Wie kamen Sie dazu, Akademiker zu werden?
Ich bin ein intellektueller Tüftler. Ich habe eine grosse Neugier, aber es ist eine sehr ungeduldige Neugier. Ich geniesse das Lernen besonders dann, wenn ich experimentieren, Grenzen verschieben und ins Unbekannte vorstossen kann. Es macht mir Freude, etwas zunächst nicht zu verstehen und dann Schritt für Schritt die Verwirrung aufzulösen und irgendwohin kommen zu können. Genau das vermisse ich bei vielen meiner Studenten. Die Akademie ist zu professionalisiert geworden. Die Leute schreiben einfach nur Arbeiten. Man kann viele Papers verfassen und erfolgreich sein, ohne je ins Staunen zu kommen. Dabei kommen wir als Fachgebiet und als Gesellschaft nur dann voran, wenn Akademiker den Mut haben, verwirrt zu werden – auch auf die Gefahr hin, am Ende genauso verwirrt zu bleiben. Ich fühle mich in diesem Zustand der Verwirrung wohl.
Hat die Frustration mit der akademischen Welt Sie dazu bewogen, auch Projekte ausserhalb davon zu starten?
Die Akademie ist momentan nicht ausgewogen.
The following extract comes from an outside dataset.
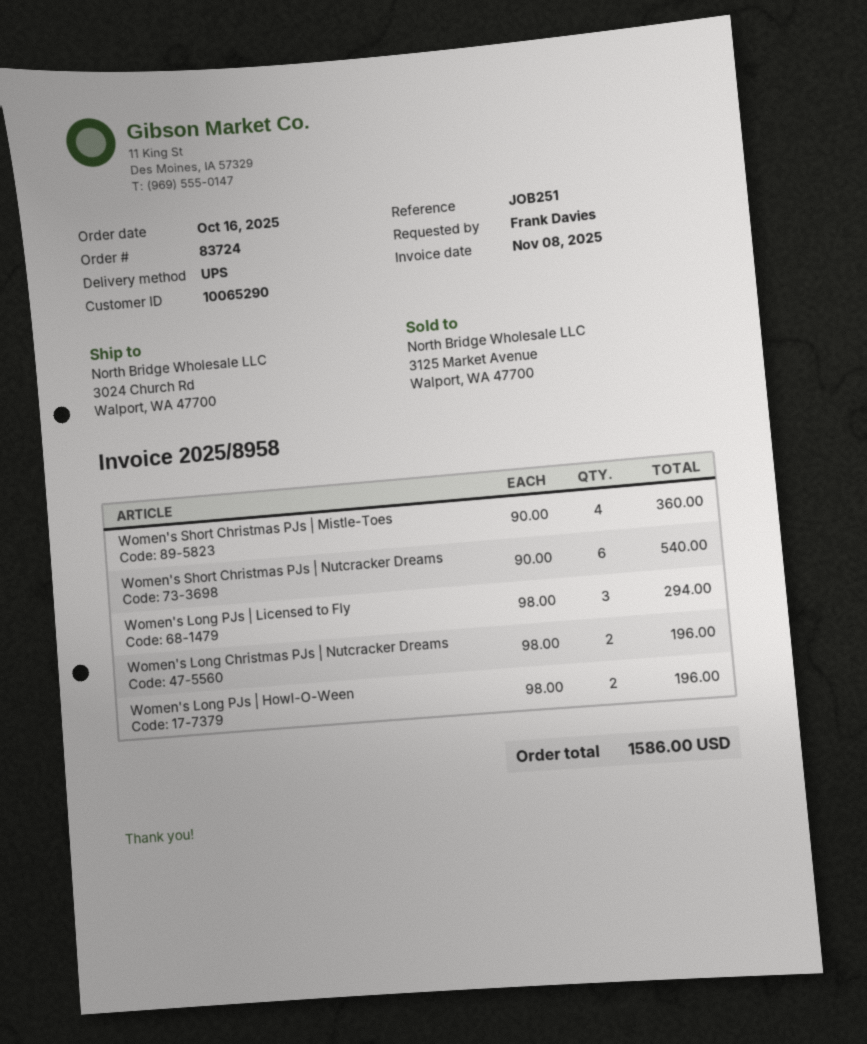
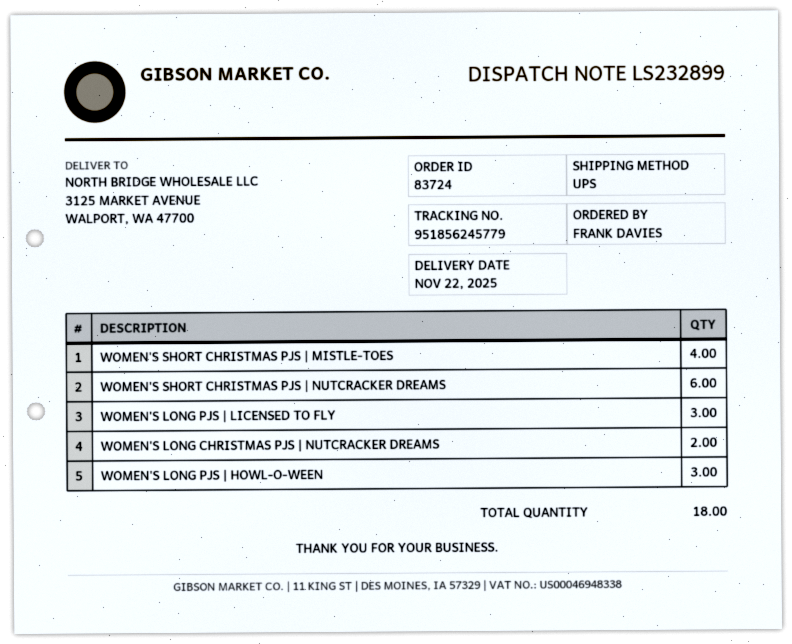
ship to: 3024 Church Rd, Walport, WA 47700 -> 3125 MARKET AVENUE, WALPORT, WA 47700
Women's Long PJs | Howl-O-Ween: 2 -> 3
Sie hat durchlässige Wände zur Welt. Sie sollte beeinflussen, wie Unternehmen geführt werden, aber sie sollte auch davon beeinflusst werden. Dann funktioniert sie am besten. Die Physik entwickelte sich, als Archimedes Katapulte baute und daraus das Hebelprinzip ableitete. Die Thermodynamik entstand aus dem Bau von Motoren. Fast alle Durchbrüche entstehen durch ein Wechselspiel mit der Natur. Heute ist die Akademie ein bisschen zu sehr nach innen gekehrt worden. Die Leute wollen, dass ihre Kollegen denken: «Oh, die sind sehr intelligent.» Doch nicht unsere Kollegen entscheiden über den Nutzen unserer Arbeit, sondern die Welt. In zu vielen Disziplinen haben wir uns damit abgefunden, uns gegenseitig zu bestätigen. Das ist teilweise der Grund, warum ich gerne mehr nach Erfahrungen ausserhalb der Akademie suche: um die Dinge zu verstehen.
Brauchen wir überhaupt noch prestigeträchtige Universitäten? Schliesslich könnte dieses Wissen mit KI, Fernarbeit und so weiter auf völlig andere Weise gesammelt und vermittelt werden.
Ich denke schon, dass wir Universitäten brauchen, wenn auch vielleicht nicht im heutigen Umfang. Als ich eine Festanstellung als Professor bekam, dachte ich lange darüber nach, warum. Es liegt nicht daran, dass ich hart arbeite. Ich arbeite nicht so hart wie meine Eltern. Meiner Ansicht nach ist eine Festanstellung kein Privileg, sondern eine Verantwortung.
Worin besteht diese Verantwortung?
Die Vereinbarung zwischen Akademikern und der Gesellschaft ist folgende: Die meisten Menschen beschäftigen sich mit dem Alltag im Hier und Jetzt, aber wir brauchen eine Gruppe von Menschen mit einem Zeithorizont von 100 Jahren. Diese Menschen dürfen nicht von kurzfristigen Anreizen getrieben sein. Man darf sich weder von der Meinung der Kollegen leiten lassen noch den sicheren Weg wählen. Wenn man sich die Geschichte der Menschheit ansieht, ist praktisch alles, was passiert ist, das Ergebnis von Forschung, die dann Veränderungen in der Welt bewirkte. Auf diese Forschung können wir nicht verzichten.